# Francis Francis X1 boiler



## Thecatlinux (Mar 10, 2014)

Hopefully I am posting in the right place, I have been given a lovely looking pale blue x1 as a project to get me up and running . I have fixed the broken pump (which was the original problem) alls well there now . But as the machine was left sitting in my friends garage for almost two years the boiler has corroded away and there are pin holes in the boiler. Not really surprised as it is an original model which were fitted with ALU boiler, Have spent many an hour looking online for spares but too no avail cant seem to find a new boiler anywhere.

1) can I retrofit a brass boiler from the later model ?

2) where can I find a replacement boiler ?

Would love to get the machine up and running again so any advice would be most helpfull


----------



## HizerKite (Feb 25, 2011)

Hi, you can convert the mark 1 x1 from aluminium to brass boiler. I have done lots of them and is quite straight forward. The only real issue is getting hold of the parts. You will need the following:

Brass boiler (top and bottom)

Boiler seals and clear group gasket (3 total)

Chrome plated shroud (where the coffee handle attaches)

New coffee handle and filters (to fit brass boiler)

I usually replace the element too as they tend not to last long.

It can be expensive unless you find these second hand but as said, is certainly possible. Failing that, I probably have a ali boiler in reasonable condition that I could let you have for a very good price.

Regards

Richard


----------



## Thecatlinux (Mar 10, 2014)

Wow, if you could find a Ali one to fit the bill would be great, see what you have and get back to me I am guessing if we do a deal we may have to through for sale section


----------



## HizerKite (Feb 25, 2011)

Hi, I've found 2 aluminum boilers. The condition isn't perfect but I think they could be made very good with a little work. I did run a bit of citric acid through them but being aluminium I am nervous about using too strong a solution. I managed to totally dissolve one of these last year with my hydrochloric acid









You can have a pair for £15 plus postage if interested and I'll include gaskets if required though haven't got the lower orange o rings.

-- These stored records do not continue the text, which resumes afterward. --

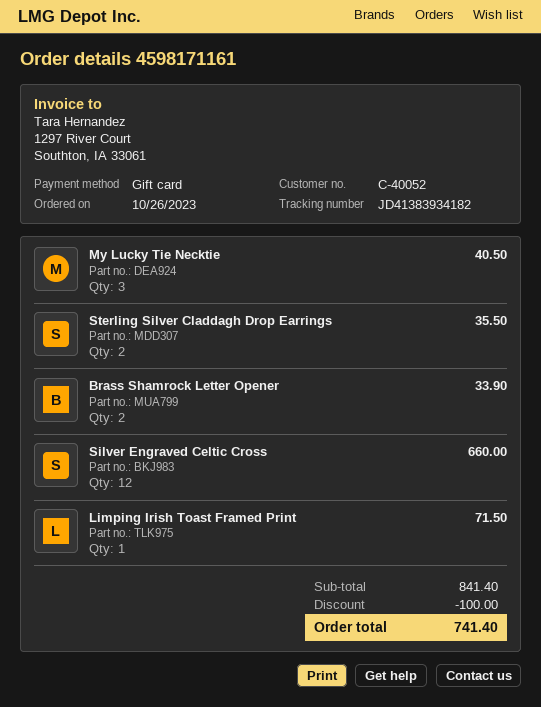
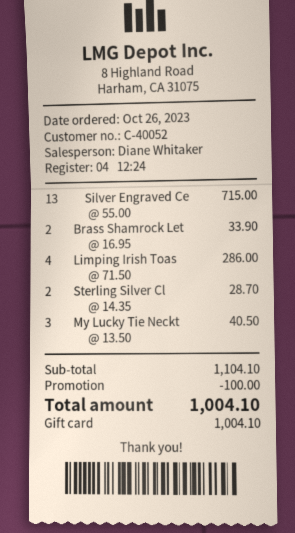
Sterling Silver Claddagh Drop Earrings: 2 for 35.50 -> 2 for 28.70
Silver Engraved Celtic Cross: 12 for 660.00 -> 13 for 715.00
Limping Irish Toast Framed Print: 1 for 71.50 -> 4 for 286.00
subtotal: 841.40 -> 1104.10
total: 741.40 -> 1004.10

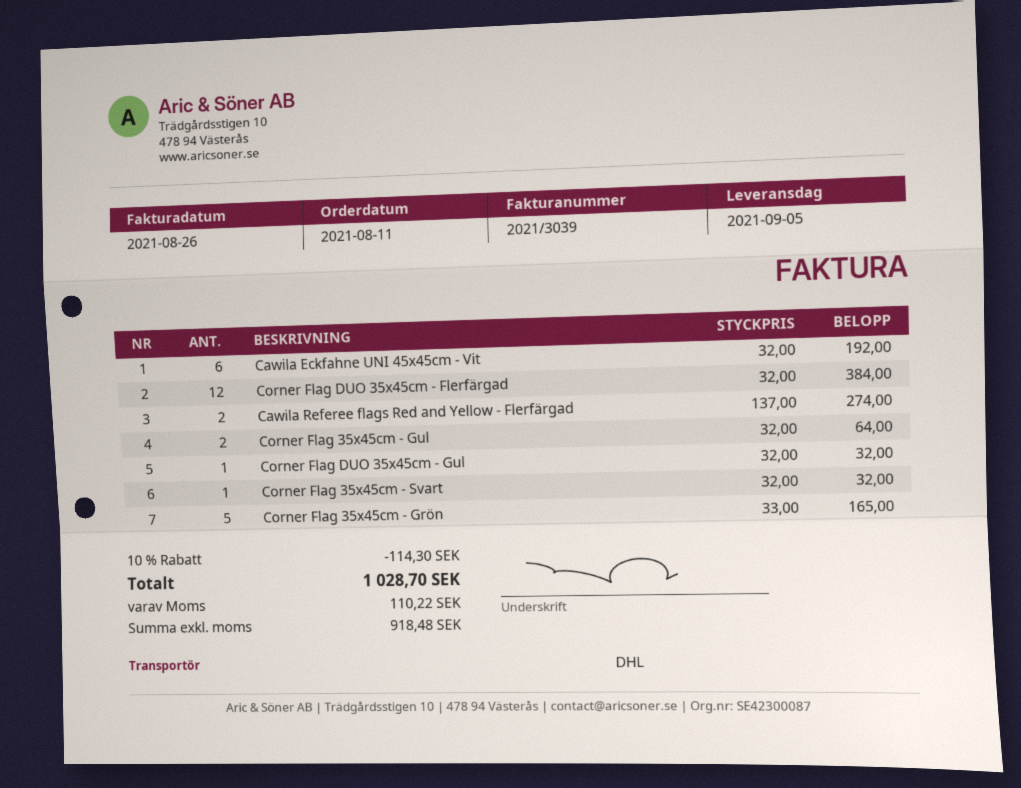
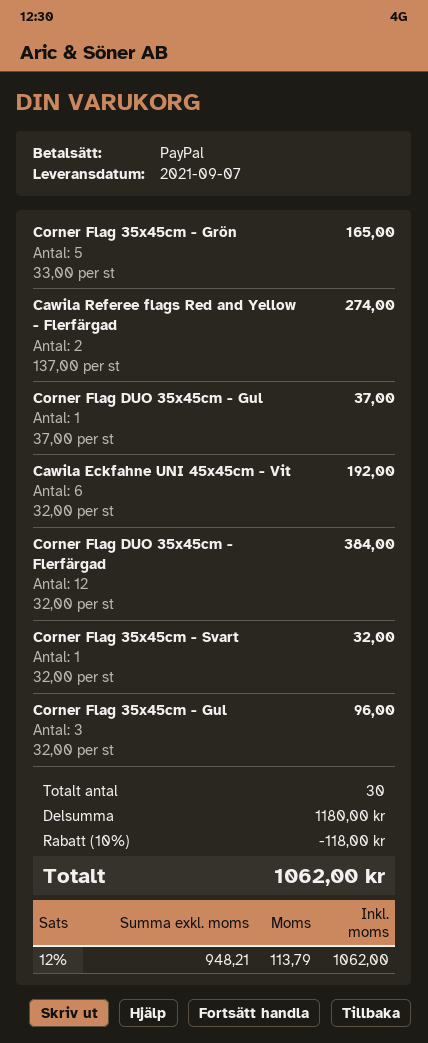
delivery date: 2021-09-05 -> 2021-09-07
Corner Flag 35x45cm - Gul: 2 x 32.00 = 64.00 -> 3 x 32.00 = 96.00
Corner Flag DUO 35x45cm - Gul: 1 x 32.00 = 32.00 -> 1 x 37.00 = 37.00
discount: 10% = 114.30 -> 10% = 118.00
net: 918.48 -> 948.21
tax: 110.22 -> 113.79
total: 1028.70 -> 1062.00

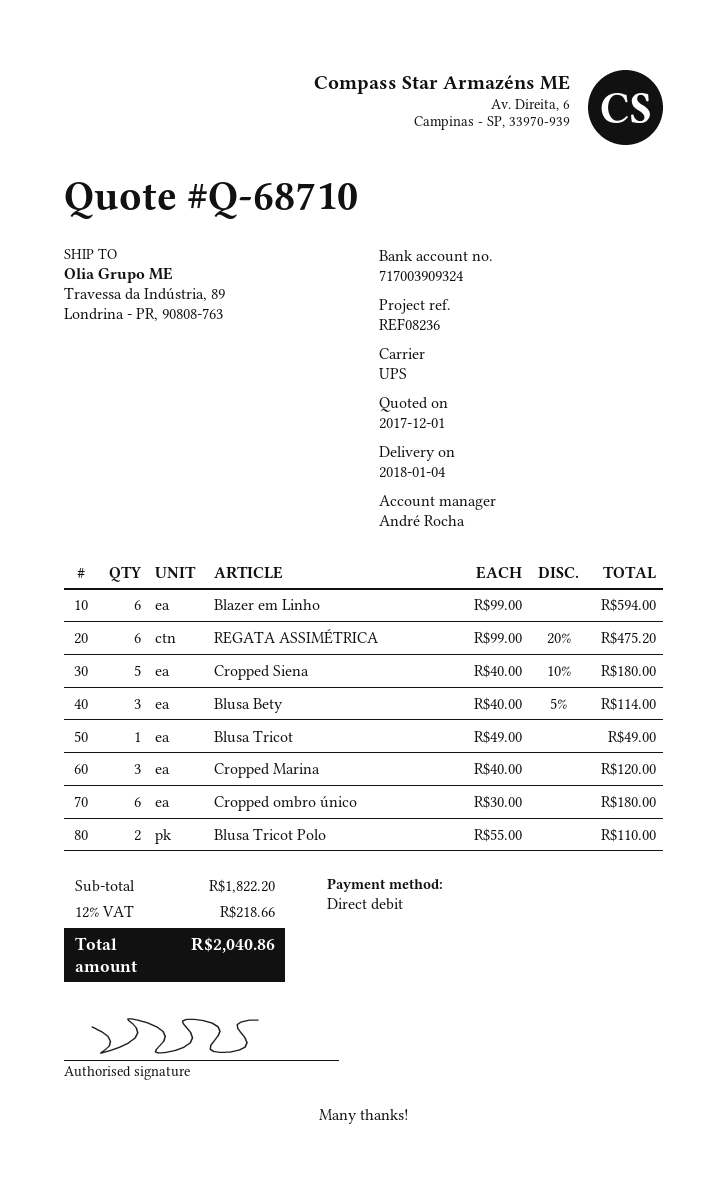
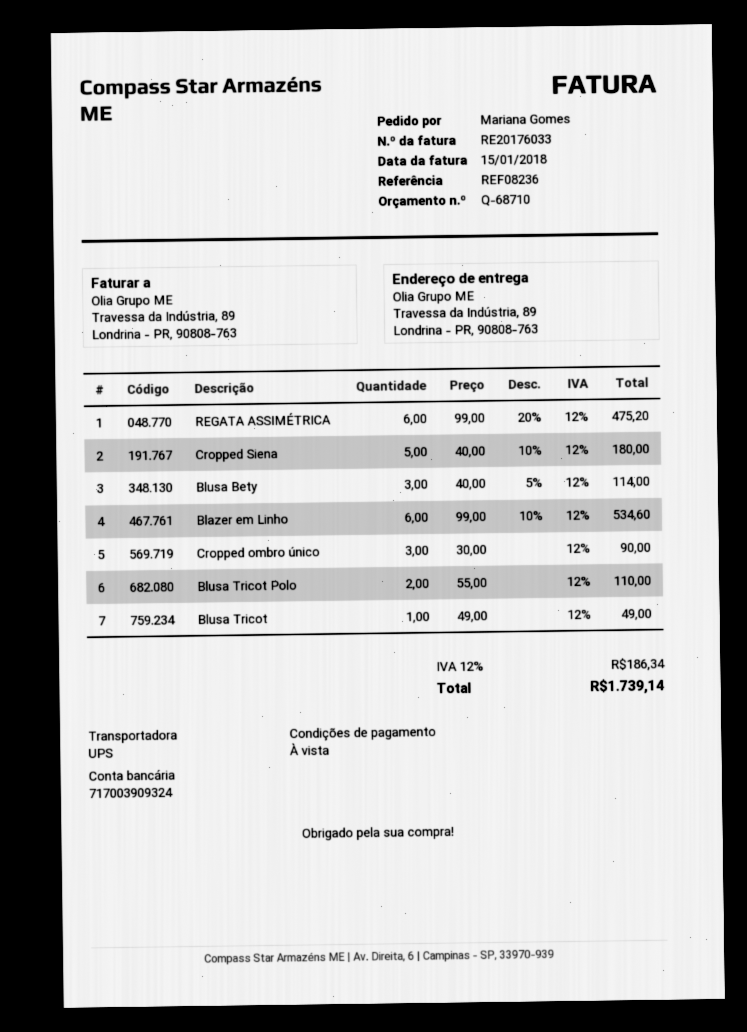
Blazer em Linho: 6 x 99.00 = 594.00 -> 6 x 99.00 - 10% = 534.60
Cropped Marina: 3 x 40.00 = 120.00 -> none
Cropped ombro único: 6 x 30.00 = 180.00 -> 3 x 30.00 = 90.00
tax: 12% = 218.66 -> 12% = 186.34
total: 2040.86 -> 1739.14

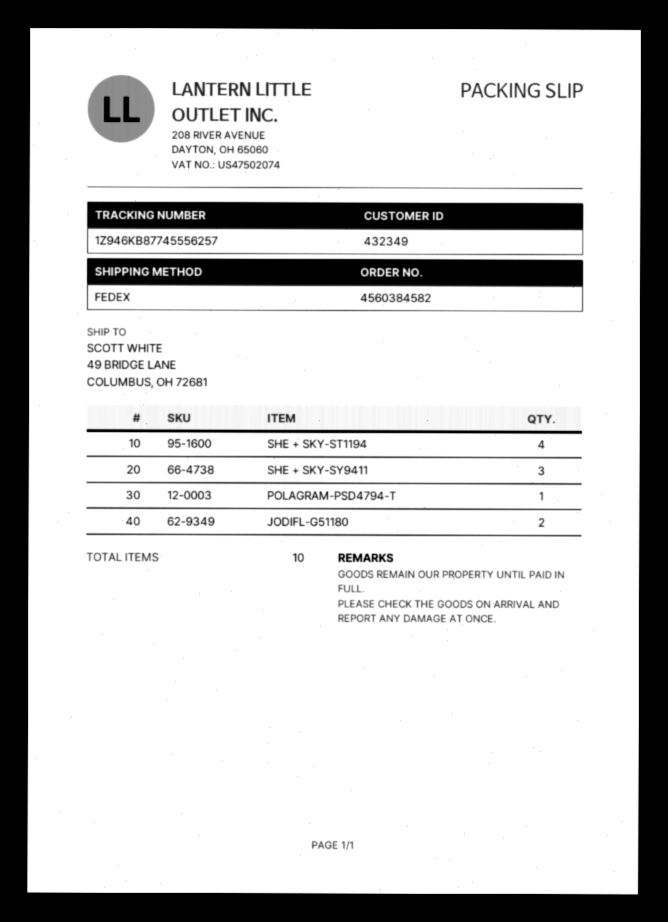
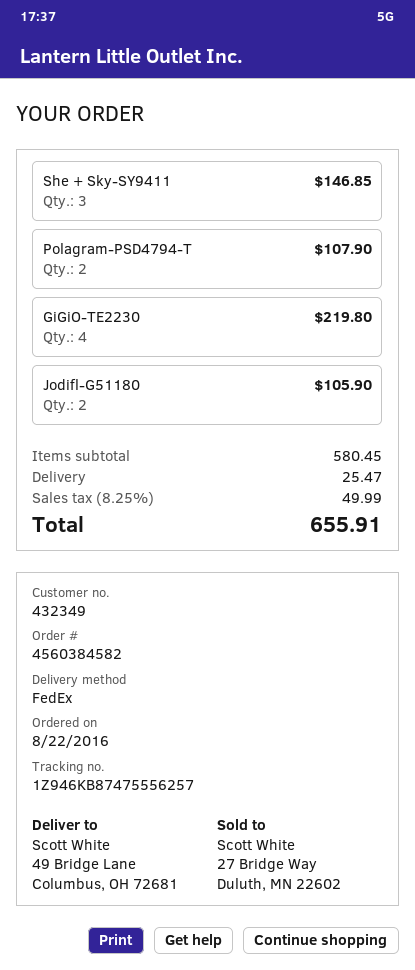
tracking number: 1Z946KB87745556257 -> 1Z946KB87475556257
SHE + SKY-ST1194: 4 -> none
POLAGRAM-PSD4794-T: 1 -> 2
GiGiO-TE2230: none -> 4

I'll try to take photos to show the condition.

Regards

Richard


----------



## Thecatlinux (Mar 10, 2014)

Love the picture of the two group , got a fair bit on at the moment but defiantly interested will go through sale and swap to keep moderators happy. Bit busy at the mo will contact you in a couple of days . Don't know how far away you are I'm in Yarmouth i have van so can always cross the border as I see youre in Suffolk and work takes me that way once in a while

Also A Richard


----------



## HizerKite (Feb 25, 2011)

Thecatlinux said:


> Love the picture of the two group , got a fair bit on at the moment but defiantly interested will go through sale and swap to keep moderators happy. Bit busy at the mo will contact you in a couple of days . Don't know how far away you are I'm in Yarmouth i have van so can always cross the border as I see you're in Suffolk and work takes me that way once in a while
> 
> Also A Richard


Hi, no probs, let me know when you are free. I'm a fair way from Yarmouth as am towards the south of Suffolk but could meet you a bit nearer if easier. I sold the X2 last Saturday (pending collection tomorrow) which is good news so need a new project now









Will take some pics of the boiler and send them to you when I get a moment

Regards

Richard


----------